Sunday 18th. A light and variable wind, mainly from the NW quadrant, saw flying start just after 1000 hrs and continue until 1700 hrs with 25 ATs completed. With soaring conditions difficult, only 1 private owner rigged, the indomitable Bob Calvert with his Astir, although even he had to have two launches before staying airborne, his flight of 1:12 being the best of the day. The club’s DG 1000, K21 KLW, Astir and Discus also flew, with Mike Smith continuing with his BI training, the second of his 2 flights with John Marsh in the DG1000 securing the longest 2 seater flight of the day at 40 minutes. The lack of soaring opportunities limited most flights to less than 30 minutes but Rob Bailey, flying the Discus on the last flight of the day had 31 minutes in the air.
Monday 19th.
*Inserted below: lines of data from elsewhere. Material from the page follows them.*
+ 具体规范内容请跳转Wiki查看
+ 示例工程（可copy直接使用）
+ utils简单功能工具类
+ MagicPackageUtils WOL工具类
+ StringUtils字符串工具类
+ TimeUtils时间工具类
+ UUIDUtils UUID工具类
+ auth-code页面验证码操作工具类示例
A dissipating front brought cloudy skies, a low cloud base and bits and pieces of rain, all wrapped up in a light to moderate SE’ly that slowly went into the S. Consequently, there was no flying.
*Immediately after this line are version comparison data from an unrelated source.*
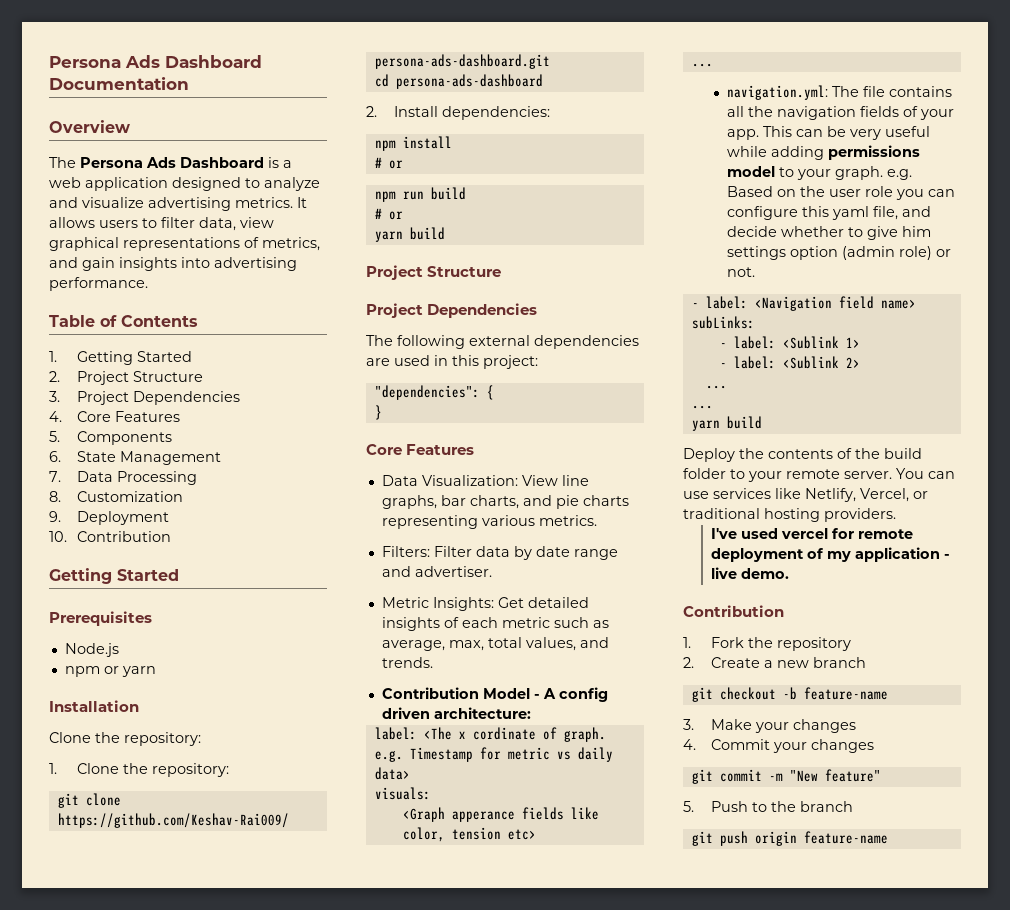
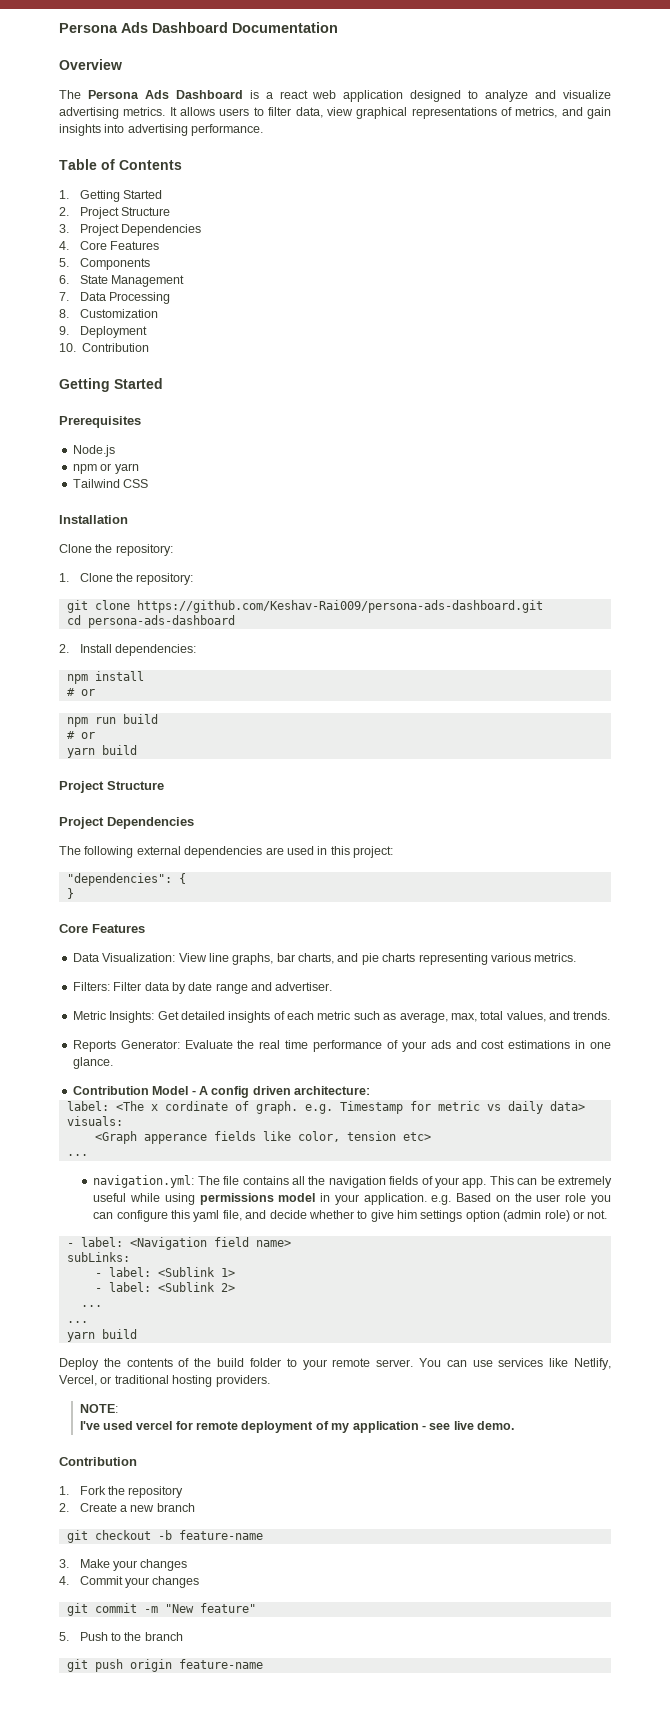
- The Persona Ads Dashboard is a web application designed to analyze and visualize advertising metrics.
+ The Persona Ads Dashboard is a react web application designed to analyze and visualize advertising metrics.
+ Tailwind CSS
+ Reports Generator: Evaluate the real time performance of your ads and cost estimations in one glance.
- This can be very useful while adding permissions model to your graph. e.g. Based on the user role you can configure this yaml file, and decide whether to give him settings option (admin role) or not.
+ This can be extremely useful while using permissions model in your application. e.g. Based on the user role you can configure this yaml file, and decide whether to give him settings option (admin role) or not.
+ NOTE:
- I've used vercel for remote deployment of my application - live demo.
+ I've used vercel for remote deployment of my application - see live demo.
Tuesday 20th. The passage of the dissipating front overnight, left the site under blue skies in an fresh and gusty NW’ly airstream. With gusts of around 27 kts and the wind at ground level rapidly varying in strength and direction, no flying was possible, so those pilots who remained on site looked at the nice fat, high cloudbase cumulus and the wave that was clearly visible on the satpics and pondered what might have been. Mike Smith and George Rowden retired to the windowless simulator room where, in the theatre of light winds and benign flying conditions, George took the part of a willing, if slightly ham fisted pupil, to Mike’s BI.